Passando al secondo profilo della questione, si è precisato che siffatti vizi, rivelatori della violazione di norme inderogabilmente dettate a tutela del principio della "par condicio creditorum", possono essere rilevati d'ufficio (in quanto le norme stesse attendono ad un determinato "ordine" processuale stabilito per il raggiungimento del predetto scopo) anche in sede di legittimità (v. Cass. 9 marzo 1996, n. 1893; Cass. 14 aprile 1994, n. 3432). Tale regime non può ritenersi modificato per effetto delle preclusioni previste dall'art. 38, 1^ comma, c.p.c., nel testo successivo alla novella del 1990 ed applicabile dopo il 30 aprile 1995. Questa Corte ha chiarito (cfr. ex pluribus Cass. 1^ agosto 1997, n. 7154; Cass. 6 dicembre 1989, n. 5401; Cass. 30 ottobre 1980, n. 5830) che le questioni concernenti la sede innanzi alla quale deve essere introdotta una pretesa creditoria nei confronti di un debitore assoggettato a fallimento o a liquidazione coatta amministrativa, anche se spesso impropriamente formulate esclusivamente in termini di competenza, sono anzitutto questioni attinenti al rito, non implicanti affatto problemi di competenza quando il tribunale fallimentare coincide con il tribunale in sede ordinaria. In altre parole, il problema della competenza del tribunale fallimentare in ordine all'accertamento di crediti verso il fallito o verso l'impresa in liquidazione coatta amministrativa finisce con il rifluire nel problema del rito, che acquista rilevanza preminente ed assorbente. Pertanto, proposta una domanda tendente a far valere nelle forme ordinarie una pretesa soggetta al concorso, il giudice adito deve dichiarare, secondo i casi, l'inammissibilità della domanda o la sua improcedibilità o improponibilità, siccome proposta secondo un rito diverso da quello previsto come necessario dalla legge del concorso e, pertanto, inidonea a conseguire una pronuncia di merito (Cass. 14 febbraio 1977, n. 646
; Cass. 10 agosto 1966, n. 2174). Tale inidoneità è definitiva e non può essere superata ne' dalla coincidenza del tribunale fallimentare con il tribunale adito nelle forme ordinarie, ne' dal fatto che, comunque, è stata raggiunta la finalità di assicurare il contraddittorio tra le parti (per l'inapplicabilità del principio di conversione degli atti processuali nulli, v. Cass. n. 2174 del 1966 cit.). La proposizione, infatti, dell'azione in una sede diversa da quella prevista come necessaria ed obbligatoria dalla legge del concorso o, nella liquidazione coatta amministrativa, prima che sia esaurita la fase amministrativa di accertamento del passivo, non consente di raggiungere il risultato avuto di mira dall'attività svolta. La dichiarazione di inammissibilità, improcedibilità o improponibilità della domanda va, pertanto, fatta prima ed indipendentemente dal rilievo della eventuale incompetenza. Si tratta, come è evidente, di una exceptio litis ingressum impediens concettualmente distinta da una eccezione di incompetenza, con la quale, per quanto detto, può anche non coesistere. Da ciò consegue che la relativa questione non soggiace alla preclusione prevista dall'art. 38, 1^ comma, c.p.c. (nella formulazione in vigore dopo il 30 aprile 1995) e può essere eccepita o rilevata d'ufficio in ogni stato e grado del giudizio.
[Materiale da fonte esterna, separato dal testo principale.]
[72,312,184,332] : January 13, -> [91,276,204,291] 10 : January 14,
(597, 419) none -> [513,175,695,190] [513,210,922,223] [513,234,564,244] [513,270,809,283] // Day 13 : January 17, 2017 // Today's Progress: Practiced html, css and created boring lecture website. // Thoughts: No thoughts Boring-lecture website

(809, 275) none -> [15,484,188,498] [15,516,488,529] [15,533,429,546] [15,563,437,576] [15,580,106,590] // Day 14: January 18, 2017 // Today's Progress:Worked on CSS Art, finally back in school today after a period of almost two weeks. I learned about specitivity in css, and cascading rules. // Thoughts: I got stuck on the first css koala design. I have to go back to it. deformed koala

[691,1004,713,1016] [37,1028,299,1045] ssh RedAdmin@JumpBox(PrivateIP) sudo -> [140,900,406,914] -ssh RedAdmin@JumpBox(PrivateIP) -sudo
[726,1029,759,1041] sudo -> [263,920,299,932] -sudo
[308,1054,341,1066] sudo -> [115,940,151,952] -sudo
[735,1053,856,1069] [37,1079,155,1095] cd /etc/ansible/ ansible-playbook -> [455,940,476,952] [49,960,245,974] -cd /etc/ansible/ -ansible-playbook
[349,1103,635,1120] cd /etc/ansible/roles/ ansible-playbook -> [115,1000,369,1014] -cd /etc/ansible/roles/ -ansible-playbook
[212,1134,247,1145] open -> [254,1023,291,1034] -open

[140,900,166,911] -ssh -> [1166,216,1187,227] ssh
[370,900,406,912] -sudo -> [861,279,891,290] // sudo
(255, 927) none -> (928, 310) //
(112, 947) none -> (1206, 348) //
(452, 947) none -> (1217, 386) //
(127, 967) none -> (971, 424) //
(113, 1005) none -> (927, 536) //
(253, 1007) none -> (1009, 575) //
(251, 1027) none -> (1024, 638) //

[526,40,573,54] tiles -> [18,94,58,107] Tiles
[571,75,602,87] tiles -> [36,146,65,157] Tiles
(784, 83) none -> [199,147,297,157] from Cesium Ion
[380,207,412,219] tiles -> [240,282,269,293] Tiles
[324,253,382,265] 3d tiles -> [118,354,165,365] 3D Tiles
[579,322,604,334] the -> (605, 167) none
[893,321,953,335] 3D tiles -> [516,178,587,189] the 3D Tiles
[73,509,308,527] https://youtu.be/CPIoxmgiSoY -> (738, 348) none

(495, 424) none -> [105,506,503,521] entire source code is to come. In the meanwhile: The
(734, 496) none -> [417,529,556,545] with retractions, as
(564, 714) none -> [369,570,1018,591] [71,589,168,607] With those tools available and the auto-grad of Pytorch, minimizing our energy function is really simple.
Si deve, quindi, dichiarare l'improponibilità della domanda formulata con citazione del 31 luglio 1995, quando ancora non era chiusa la fase amministrativa di verifica del passivo della impresa in liquidazione coatta amministrativa; conseguentemente si devono cassare senza rinvio sia la sentenza impugnata che la sentenza di primo grado.
Alla accertata improponibilità della domanda consegue l'assorbimento dei motivi di ricorso attinenti al merito della decisione.
Soccorrono giusti motivi per compensare le spese di giudizio.

P.Q.M.

pronunciando sul ricorso dichiara improponibile la domanda e per l'effetto cassa senza rinvio la sentenza impugnata e la sentenza di primo grado; spese compensate.
Così deciso in Roma, nella camera di consiglio, il 30 novembre 1999.